Principle: infer per-frame metadata on load and never persist a duplicate. The .txt / .csv the
user dropped next to the imagery is the only stored form; everything else is an in-memory, read-time
projection.
Source adapter seam
All source-specific logic sits behind one boundary that produces a normalized, frame-keyed table:
adapter(dataset, camera) -> records // records: frame -> { field: value }, raw strings
-
v1 ships one adapter: the text-file reader. A source is a delimited file with a header row, a
filename column, and one row per image. The delimiter is sniffed (whitespace, comma, or tab);
the NOAA samples are space-delimited .txt:
port_image date time latitude longitude water_depth altitude ... starboard_image
20191009.154056.00082_rect_color.tif 2019/10/09 15:40:56.1122 46.575870 -124.603094 192.80 2.78 ... 20191009.154056.00081_rect_color.tif
The filename column is required: it joins each row to a frame by value (robust against re-sort,
gaps, and partial uploads), lets discovery pick the file out of other text files, and never
misaligns (a row matching no image is dropped, not shifted onto the wrong frame). A row may carry
more than one filename column (stereo: port_image and starboard_image); each child folder
matches its own column against its own media, so one shared row binds to both cameras (see
Per-camera routing). Video, which has no per-frame filenames, is out of v1 and joins differently
(see Future work).
-
KLV or EXIF later is a second or third adapter behind the same boundary; the panel and load flow do
not change.
Read path (server)
The read path sniffs, dispatches on source, and routes each record to the current frame index:
def load_frame_metadata_records(folder, user):
children = multicam_children(folder) # None for a single dataset
cameras = {}
for child in (children or [folder]):
# Match DIVE's runtime camera key: 'singleCam' for one camera, the camera name for multicam.
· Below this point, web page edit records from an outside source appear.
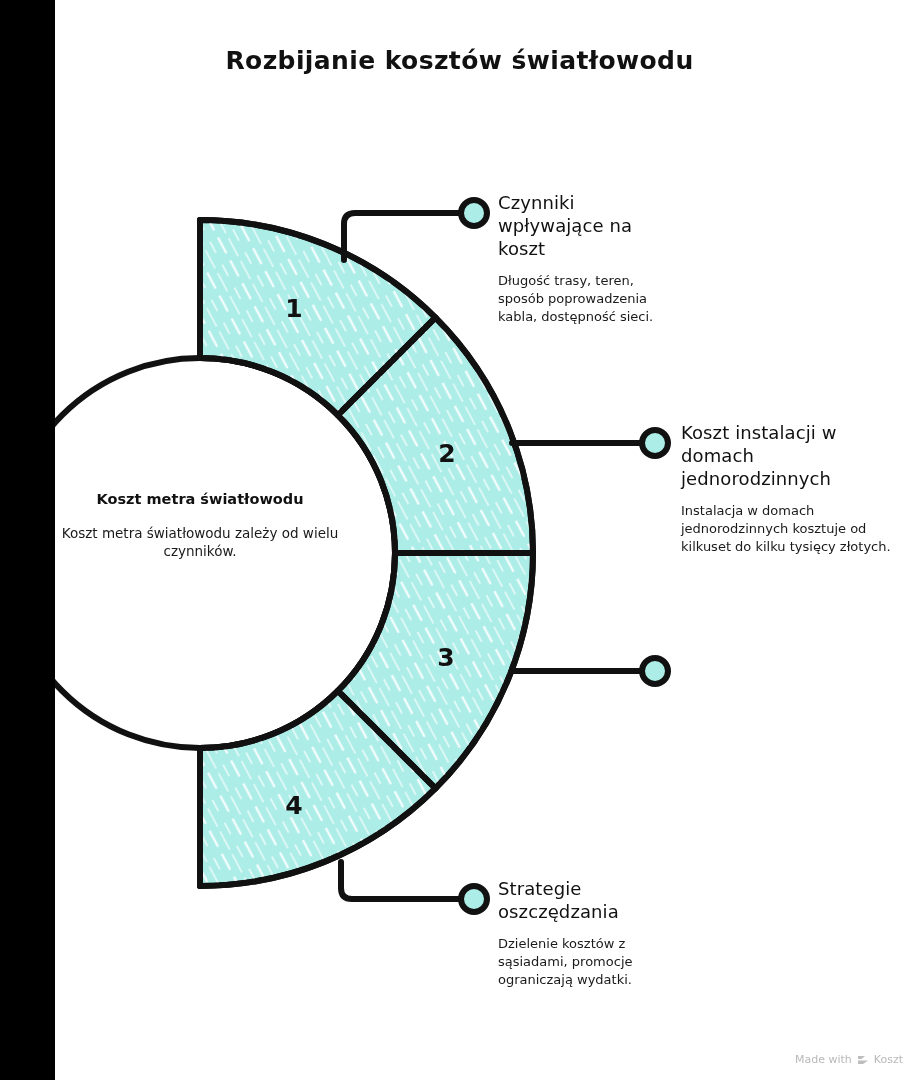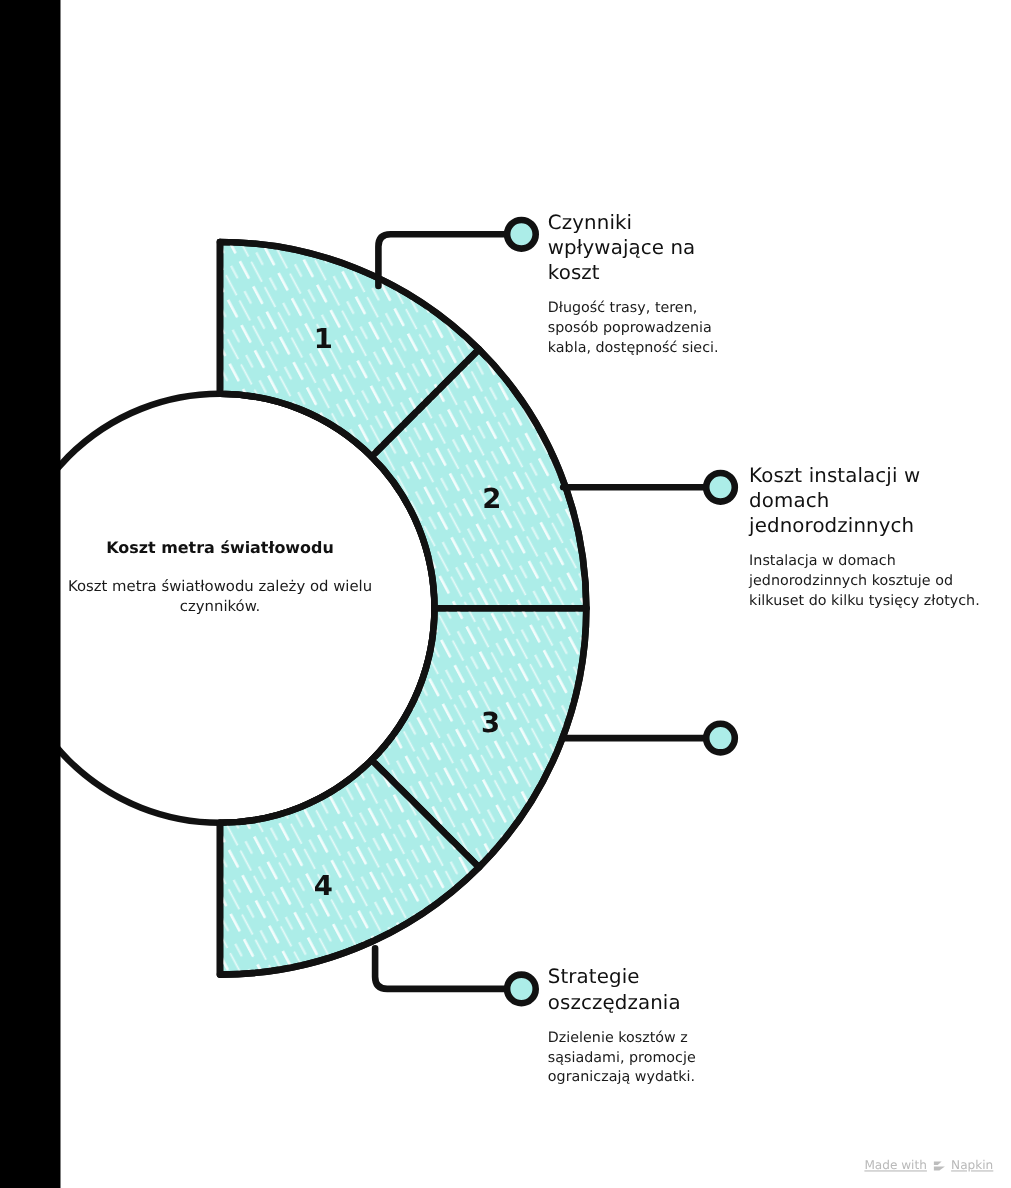"Rozbijanie kosztów światłowodu" div.title { html: none -> <div>Rozbijanie kosztów światłowodu</div> }
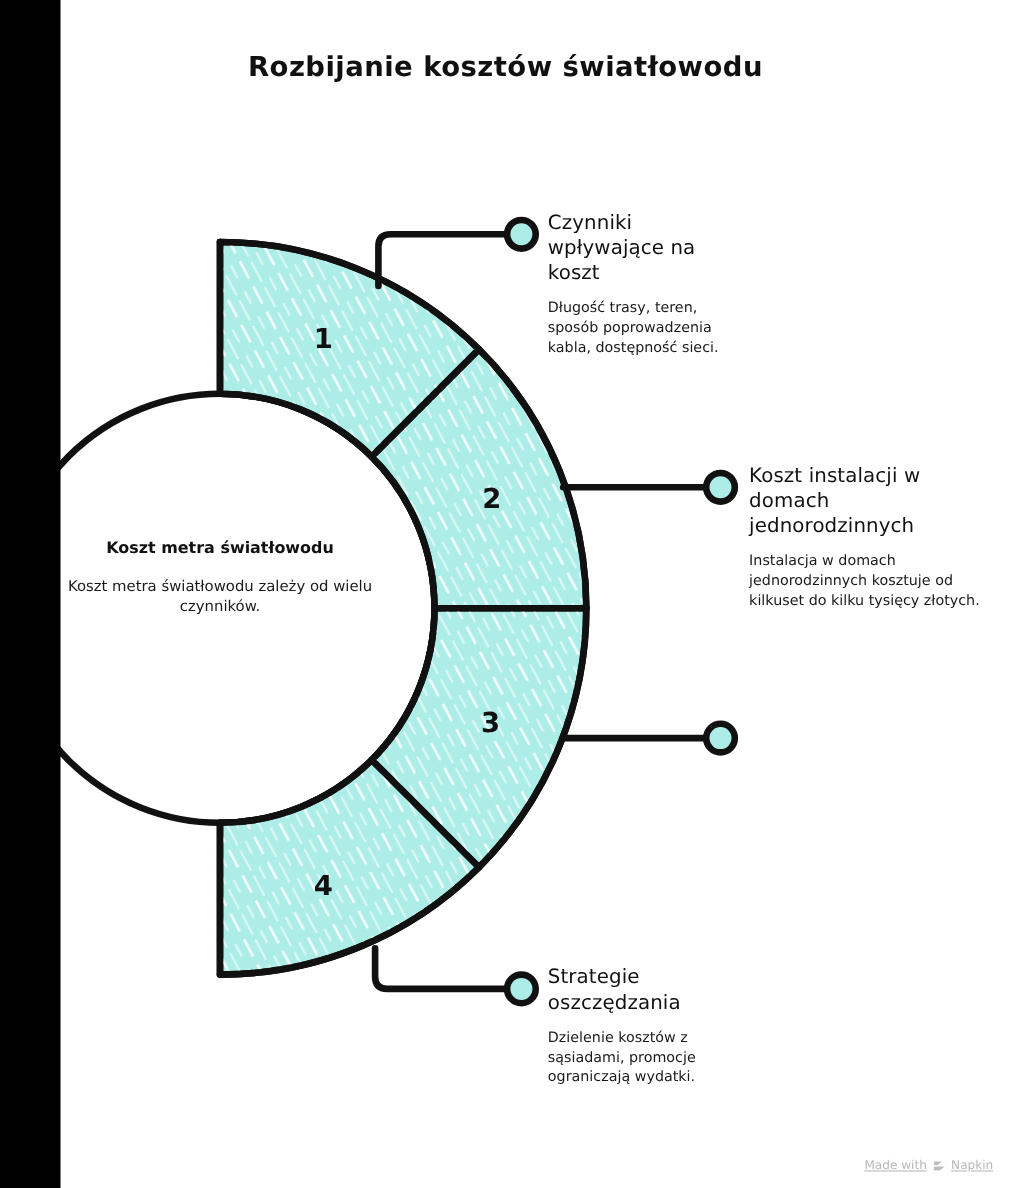"Made with" .watermark { text-decoration: underline -> none }
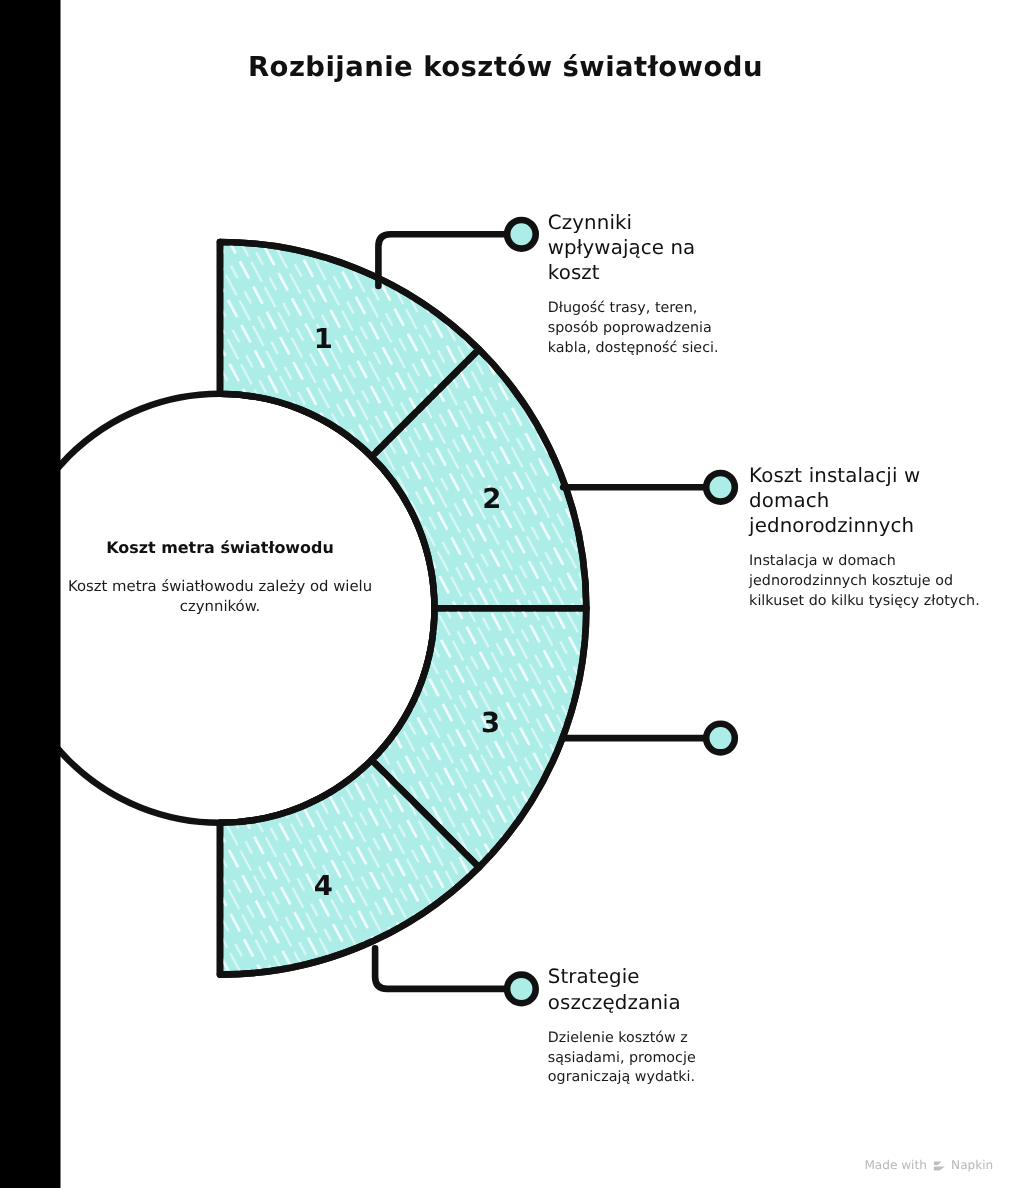"Napkin" span { text: Napkin -> Koszt }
camera = child['name'] if children else 'singleCam'
media = valid_images(child, user) # ordered, gives frame index
media_keys = valid_image_names_dict(media) # name -> frame
frames = cameras.setdefault(camera, {})
for fname, values in read_source(folder, child, media_keys, user):
frame = media_keys.get(normalize_key(fname))
if frame is not None:
frames[frame] = values # collision guard omitted for brevity
return {'cameras': cameras}
def read_source(folder, child, media_keys, user):
# v1: file only. Candidates are co-located .txt/.csv; discrimination is in is_frame_metadata.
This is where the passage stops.